Nov 16 2008
I was born a 5th generation Mormon. Wilford Woodruff was my Great great grandfather.
Sixteen years ago, while attending grad school in DC, I saw the last complete showing of the AIDS quilt. It was a very enlightening experience for a straight, rural Mormon boy. Homophobia was a part of my culture.
I remember seeing a guy dressed in leather–he was everything I was taught to fear and, yes, hate. He was standing in front of his deceased partner’s panel, crying his heart out. I’ll never forget it. It was obvious that he loved that man, and that he loved him as much as I loved my wife. Sounds silly now, but it was a revelation to my younger self.
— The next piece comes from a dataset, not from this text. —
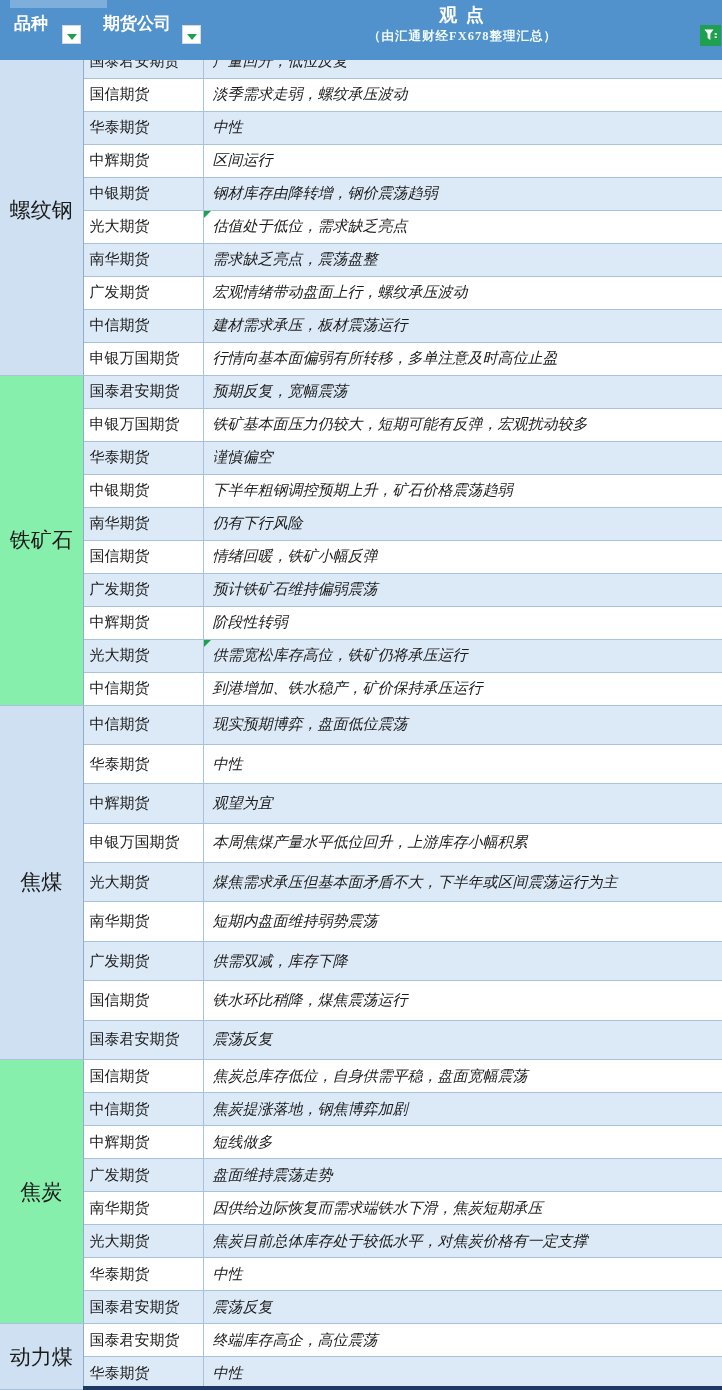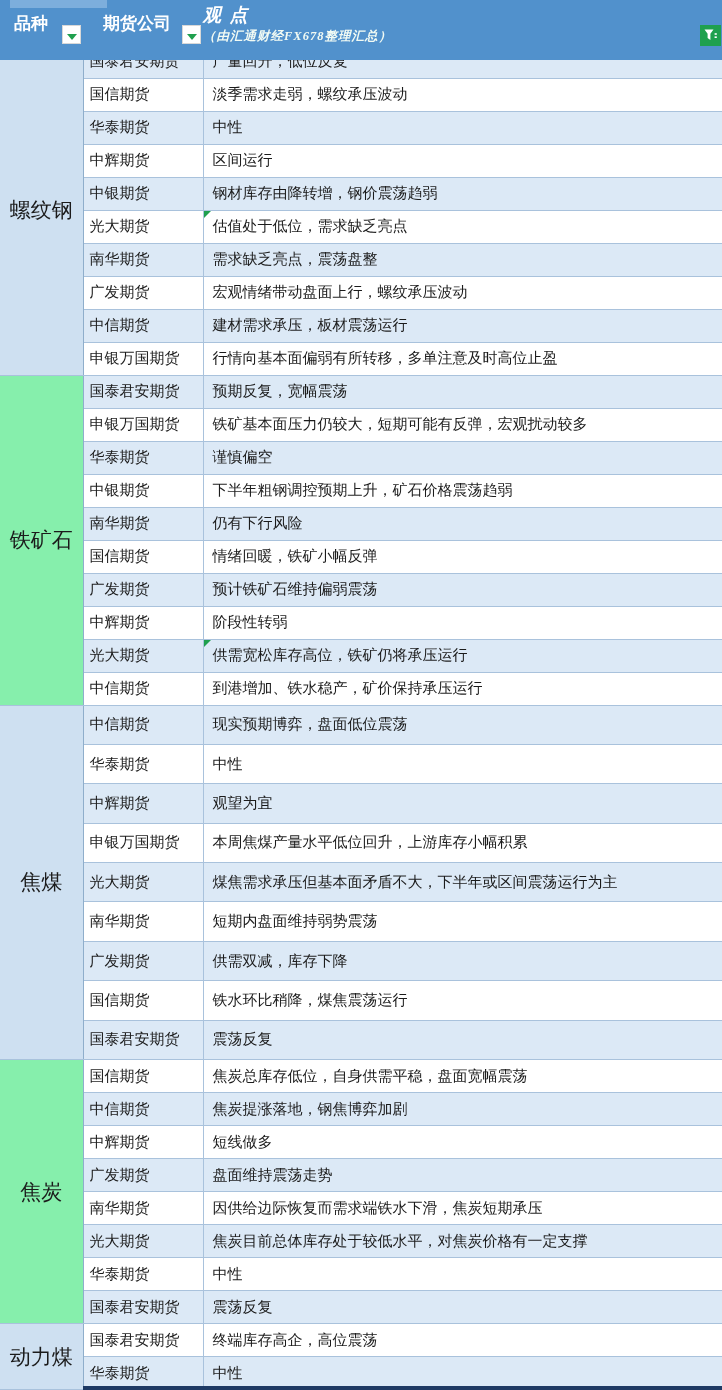"观 点" .hcell.view { font-style: italic -> none; text-align: left -> center }
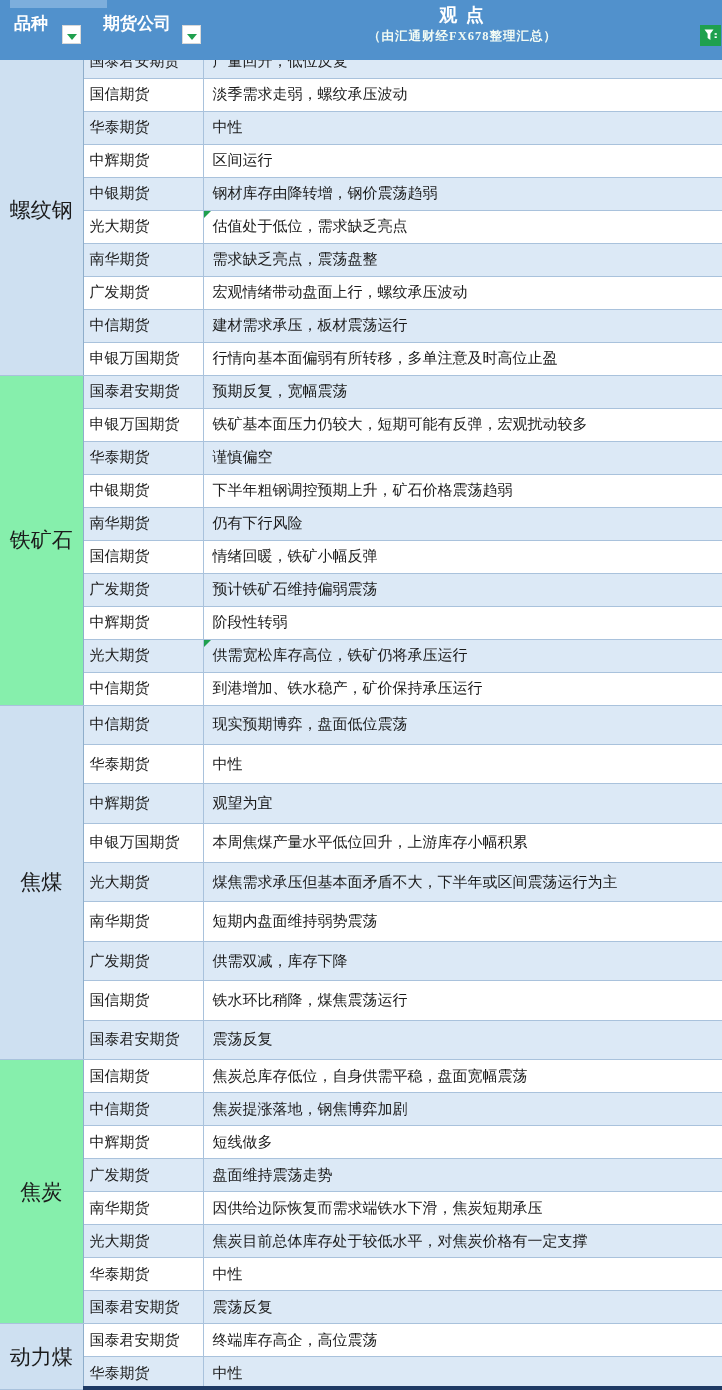"产量回升，低位反复" td.view { font-style: none -> italic }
As I moved on, I came across another panel. It said, “To all the young LDS men who died alone, anonymously.” It hit me hard, because one of my own cousins was one of those young men. He died alone without his family, because we disapproved of his “lifestyle.” We denied him his family when he needed us most, simply because we did not approve of his love. I will live with that shame forever.
I resigned my membership a few months ago, when the Church officially joined the fight for prop 8 and other measures. I was late in doing so. I had vowed to do it when the Church refused to sign a letter condemning torture because it was “too political.” Seeing them come out for Prop 8 when they had declined to act on torture was all the extra motivation I needed.
I think of it as being a kind of redemption for me. I’ve finally embraced love and buried the hate forever.